**What the exercise asks:** Ignoring the images, restate the records below word for word.

**Dataset entries:**
◆ ◆ ◆ ◆ ◆

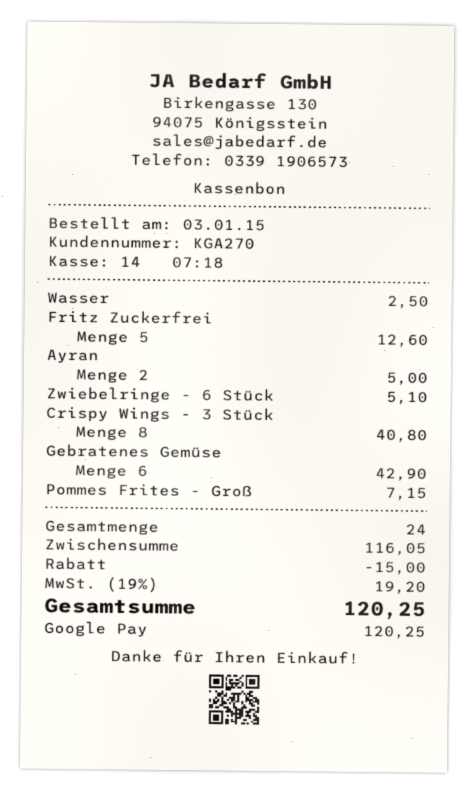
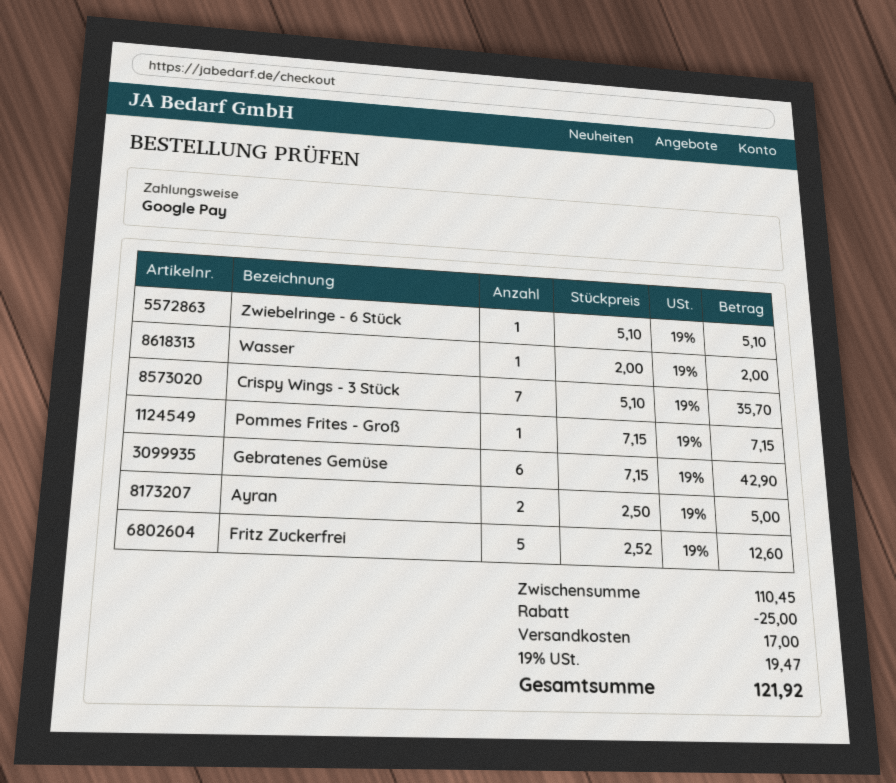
Wasser: 1 for 2.50 -> 1 for 2.00
Crispy Wings - 3 Stück: 8 for 40.80 -> 7 for 35.70
subtotal: 116.05 -> 110.45
discount: 15.00 -> 25.00
shipping: none -> 17.00
tax: 19% = 19.20 -> 19% = 19.47
total: 120.25 -> 121.92

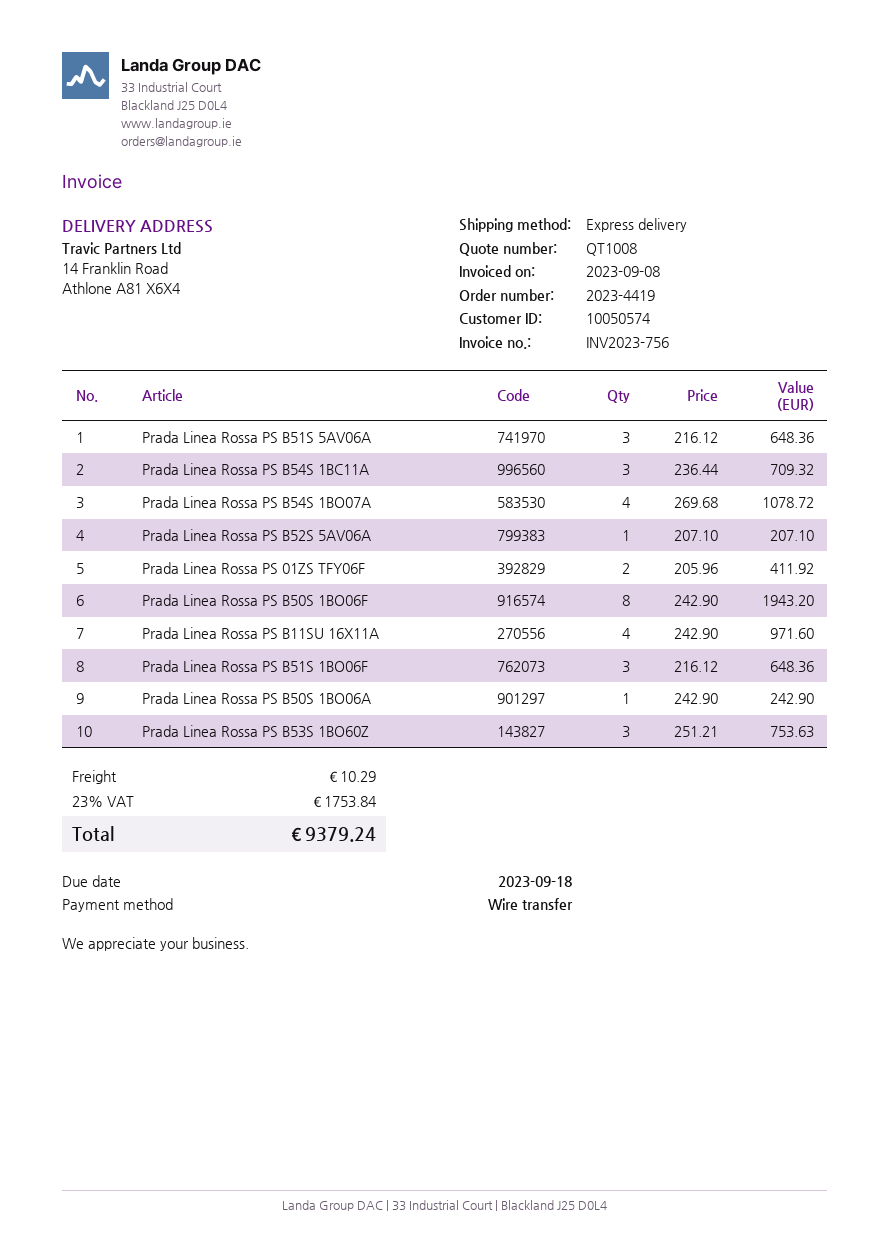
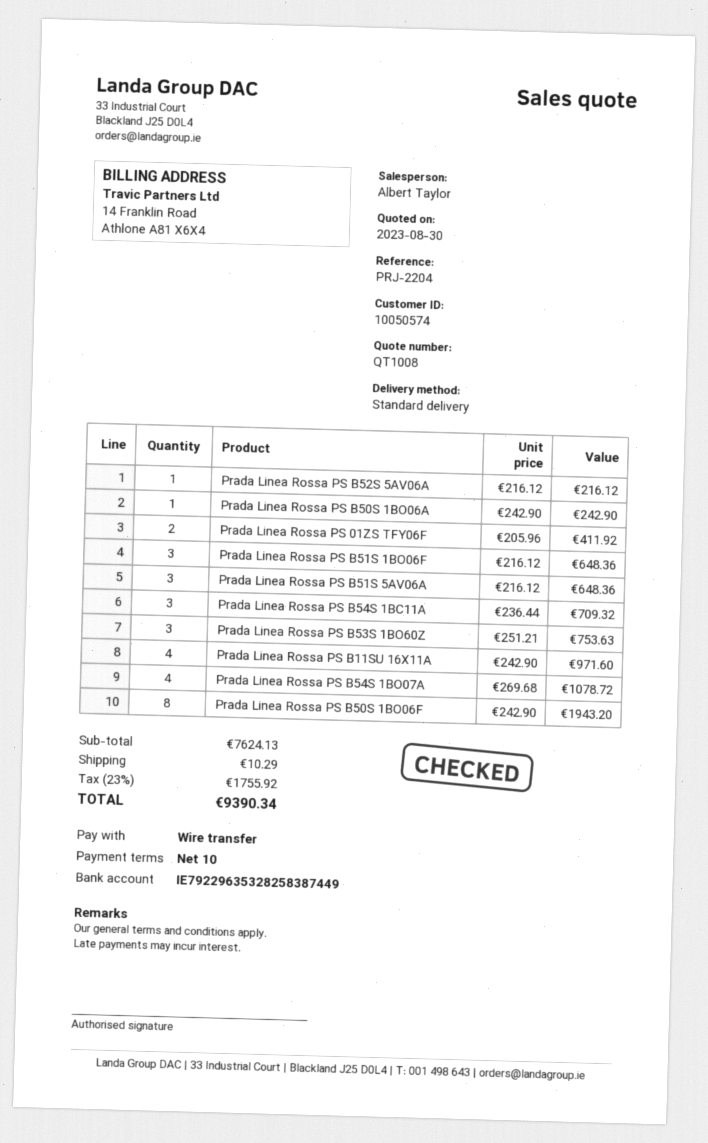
shipping method: express -> standard
Prada Linea Rossa PS B52S 5AV06A: 1 x 207.10 = 207.10 -> 1 x 216.12 = 216.12
tax: 23% = 1753.84 -> 23% = 1755.92
total: 9379.24 -> 9390.34

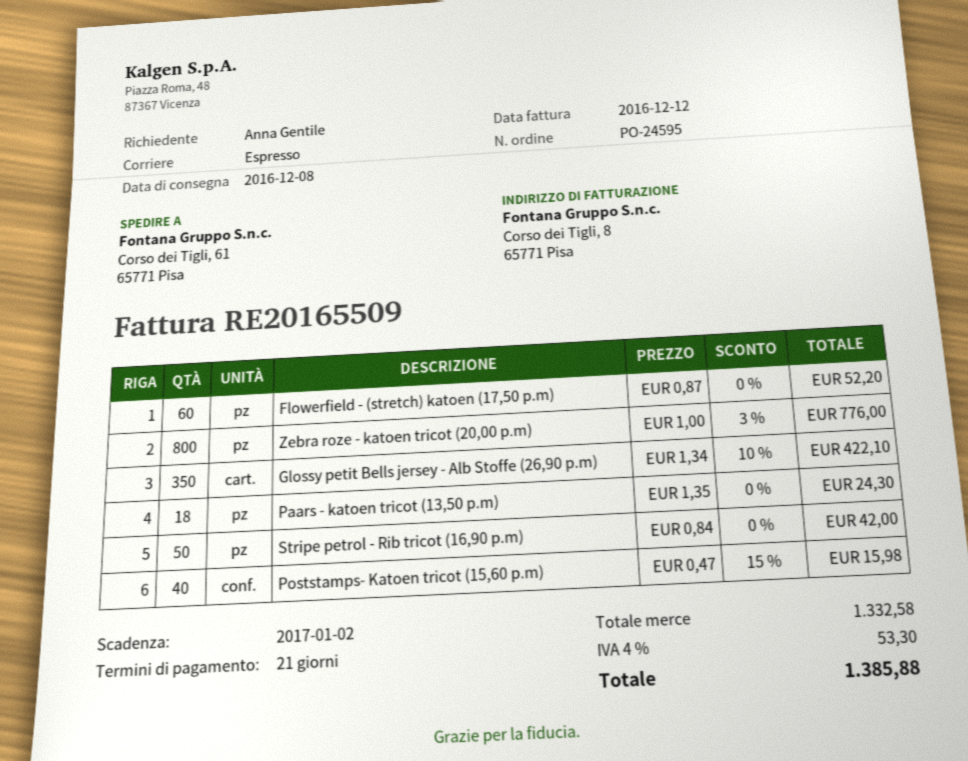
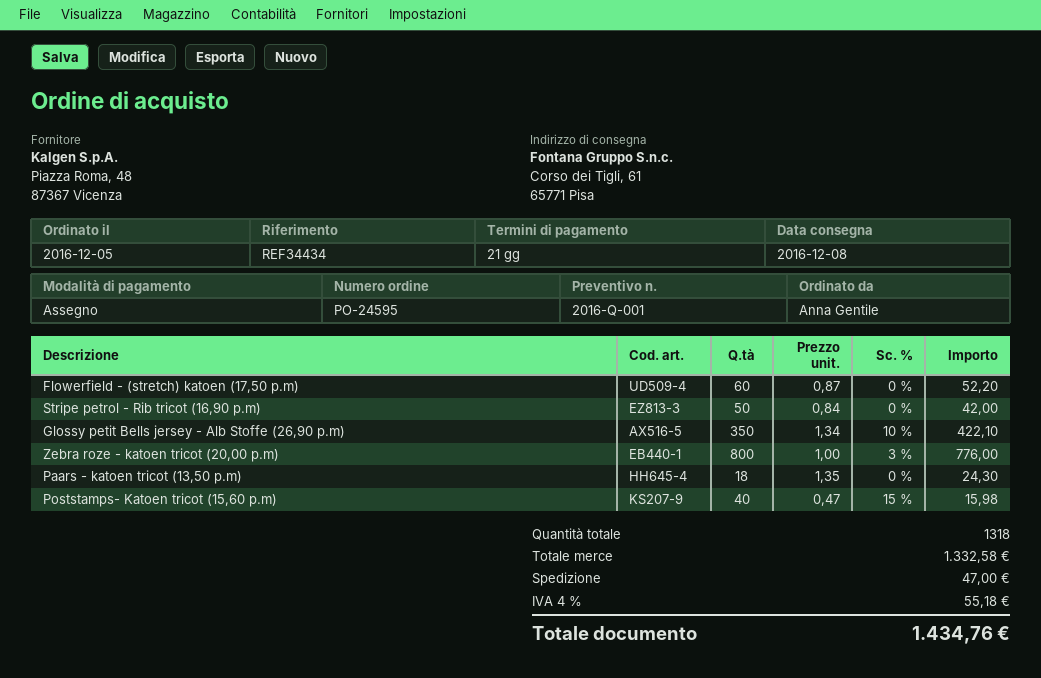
shipping: none -> 47.00
tax: 4% = 53.30 -> 4% = 55.18
total: 1385.88 -> 1434.76

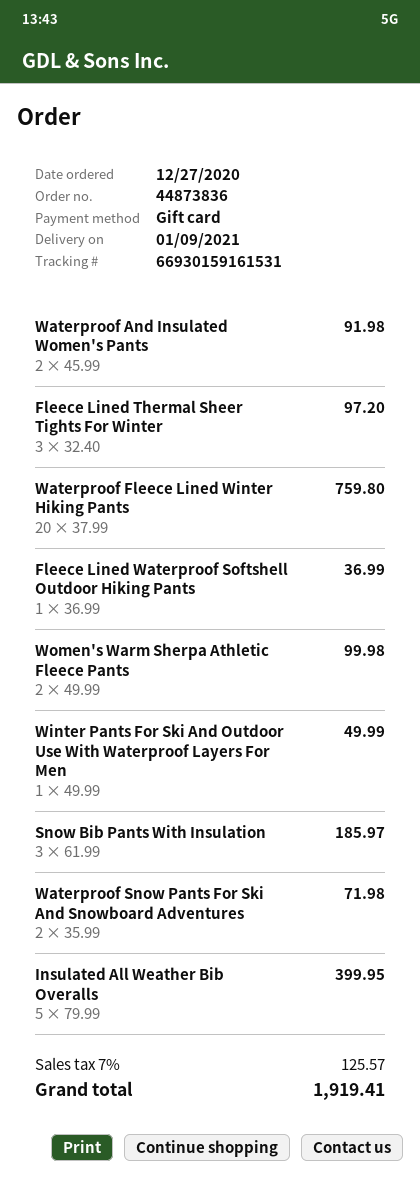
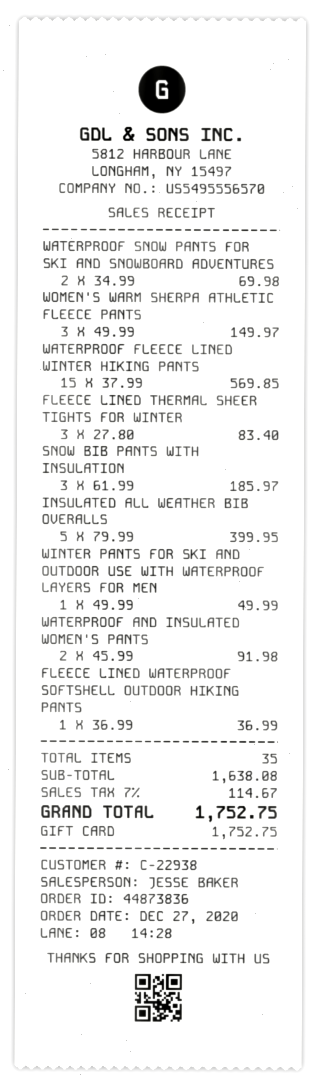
Fleece Lined Thermal Sheer Tights For Winter: 3 x 32.40 = 97.20 -> 3 x 27.80 = 83.40
Waterproof Fleece Lined Winter Hiking Pants: 20 x 37.99 = 759.80 -> 15 x 37.99 = 569.85
Women's Warm Sherpa Athletic Fleece Pants: 2 x 49.99 = 99.98 -> 3 x 49.99 = 149.97
Waterproof Snow Pants For Ski And Snowboard Adventures: 2 x 35.99 = 71.98 -> 2 x 34.99 = 69.98
tax: 7% = 125.57 -> 7% = 114.67
total: 1919.41 -> 1752.75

◆ ◆ ◆ ◆ ◆

**Exercise output:**
Wasser: 1 for 2.50 -> 1 for 2.00
Crispy Wings - 3 Stück: 8 for 40.80 -> 7 for 35.70
subtotal: 116.05 -> 110.45
discount: 15.00 -> 25.00
shipping: none -> 17.00
tax: 19% = 19.20 -> 19% = 19.47
total: 120.25 -> 121.92

shipping method: express -> standard
Prada Linea Rossa PS B52S 5AV06A: 1 x 207.10 = 207.10 -> 1 x 216.12 = 216.12
tax: 23% = 1753.84 -> 23% = 1755.92
total: 9379.24 -> 9390.34

shipping: none -> 47.00
tax: 4% = 53.30 -> 4% = 55.18
total: 1385.88 -> 1434.76

Fleece Lined Thermal Sheer Tights For Winter: 3 x 32.40 = 97.20 -> 3 x 27.80 = 83.40
Waterproof Fleece Lined Winter Hiking Pants: 20 x 37.99 = 759.80 -> 15 x 37.99 = 569.85
Women's Warm Sherpa Athletic Fleece Pants: 2 x 49.99 = 99.98 -> 3 x 49.99 = 149.97
Waterproof Snow Pants For Ski And Snowboard Adventures: 2 x 35.99 = 71.98 -> 2 x 34.99 = 69.98
tax: 7% = 125.57 -> 7% = 114.67
total: 1919.41 -> 1752.75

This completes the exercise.